Just get out of the way.


Thanks again,

Also this week, I told a friend of mine about the invitation and my response.  This is a person who has health insurance, paid for by his employer (the taxpayers of his state).  He said to me that the best thing for healthcare would be if the insurance companies were no longer allowed to make a profit.  Their pursuit, in his opinion, of the almighty dollar, was the root cause for the unaffordability of individual health insurance.

I confess, I was dumbstruck by this statement.  I honestly couldn't begin an retort, because I wasn't sure where to begin.  And this is what we're up against.  Good people, like my friend, think that a part of our economy (a very large part, indeed) should be forced to have profit removed from their business equation.  I wish I'd have asked him he'd like all the profit removed from his own paycheck.  His teacher, Vladimir Lenin, would be so proud.  Lenin said that the most important first step toward transforming a culture to socialism is through addicition to so-called "free" healthcare.  He also said that a lie told often enough, becomes the truth.

Even better, though, than my suggestions to my Congresswoman, are the solutions offered by Ann Coulter.  I should copy her entire recent article, but I hope this snippet is enough to get you to go read the whole thing:

Liberals keep complaining that Republicans don't have a plan for reforming health care in America. I have a plan!


It's a one-page bill creating a free market in health insurance.

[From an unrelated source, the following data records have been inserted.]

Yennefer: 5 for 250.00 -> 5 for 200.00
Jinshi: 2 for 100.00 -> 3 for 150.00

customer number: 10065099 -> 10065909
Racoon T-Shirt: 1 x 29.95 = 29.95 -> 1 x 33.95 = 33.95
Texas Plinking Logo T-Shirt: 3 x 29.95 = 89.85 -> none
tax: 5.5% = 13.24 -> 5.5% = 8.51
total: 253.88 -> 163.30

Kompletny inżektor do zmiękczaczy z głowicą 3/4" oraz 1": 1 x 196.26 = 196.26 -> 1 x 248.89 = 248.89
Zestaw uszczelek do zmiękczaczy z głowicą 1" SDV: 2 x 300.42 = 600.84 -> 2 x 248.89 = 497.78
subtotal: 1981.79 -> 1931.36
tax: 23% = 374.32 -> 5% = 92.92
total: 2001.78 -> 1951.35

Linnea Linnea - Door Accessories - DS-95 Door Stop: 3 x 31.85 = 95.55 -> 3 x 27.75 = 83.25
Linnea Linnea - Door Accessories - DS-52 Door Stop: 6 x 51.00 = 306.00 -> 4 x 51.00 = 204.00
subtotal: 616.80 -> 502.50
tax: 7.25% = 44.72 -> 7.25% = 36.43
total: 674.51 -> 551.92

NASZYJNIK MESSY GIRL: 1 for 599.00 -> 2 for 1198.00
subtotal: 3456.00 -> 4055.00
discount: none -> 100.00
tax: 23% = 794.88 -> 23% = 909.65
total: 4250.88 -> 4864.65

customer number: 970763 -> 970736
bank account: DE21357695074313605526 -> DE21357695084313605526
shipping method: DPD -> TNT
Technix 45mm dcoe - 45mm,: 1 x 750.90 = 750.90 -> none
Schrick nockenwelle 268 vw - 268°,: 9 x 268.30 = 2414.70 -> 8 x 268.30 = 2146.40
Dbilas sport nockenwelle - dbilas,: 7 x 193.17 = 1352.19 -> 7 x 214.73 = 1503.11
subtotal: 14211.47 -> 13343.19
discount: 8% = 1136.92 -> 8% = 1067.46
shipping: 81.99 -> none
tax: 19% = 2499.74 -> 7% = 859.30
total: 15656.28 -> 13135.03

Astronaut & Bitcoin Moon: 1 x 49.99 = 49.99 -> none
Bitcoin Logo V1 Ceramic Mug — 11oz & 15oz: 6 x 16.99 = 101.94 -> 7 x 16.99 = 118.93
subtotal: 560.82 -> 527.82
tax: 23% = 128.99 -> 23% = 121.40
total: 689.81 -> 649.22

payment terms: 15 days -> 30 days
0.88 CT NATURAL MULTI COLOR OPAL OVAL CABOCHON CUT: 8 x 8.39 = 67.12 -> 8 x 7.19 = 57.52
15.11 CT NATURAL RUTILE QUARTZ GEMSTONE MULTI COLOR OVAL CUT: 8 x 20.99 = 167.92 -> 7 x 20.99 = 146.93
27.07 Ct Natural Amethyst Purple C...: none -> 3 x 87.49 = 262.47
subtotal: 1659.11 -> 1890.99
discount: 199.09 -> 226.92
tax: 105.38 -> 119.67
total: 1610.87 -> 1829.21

Let's all pause here for a moment so liberals can Google the term "free market."


Nearly every problem with health care in this country -- apart from trial lawyers and out-of-date magazines in doctors' waiting rooms -- would be solved by my plan.
Of course, personally, I'd like to include a clause for those of us with, by some definition, a pre-existing condition.  That clause might read something like, The PE-condition exclusion is hereby nullified if the applicant can win a fist-fight against the Company bare-knuckles champion.  I'd feel awfully good about my chances against just about anybody they could trot out.

Sometime this weekend, folks, the self-serving bastards in Washington are going to screw us.  They've tried every way imaginable to legislatively "pass" their big-government scheme in the open, and have been loudly reprimanded by the constituents.  They're going to pretend to believe that this "deem & pass" trickery will absolve them of being held accountable in November.  What they are also hoping is that once you're part of this new entitlement class, you'll be so addicted to the nanny state, you'll quieten back down and embrace your enslavement.

UPDATE/Important side-note:

If you are a Congressperson holding the deciding vote, or a bloc of a half-dozen at the deciding end of this thing, and you boldly vote "NO!" when the time comes, you'll be praised and hailed and loved even more than Scott Brown was in his victory.  Wouldn't you like to practically guarantee your political future?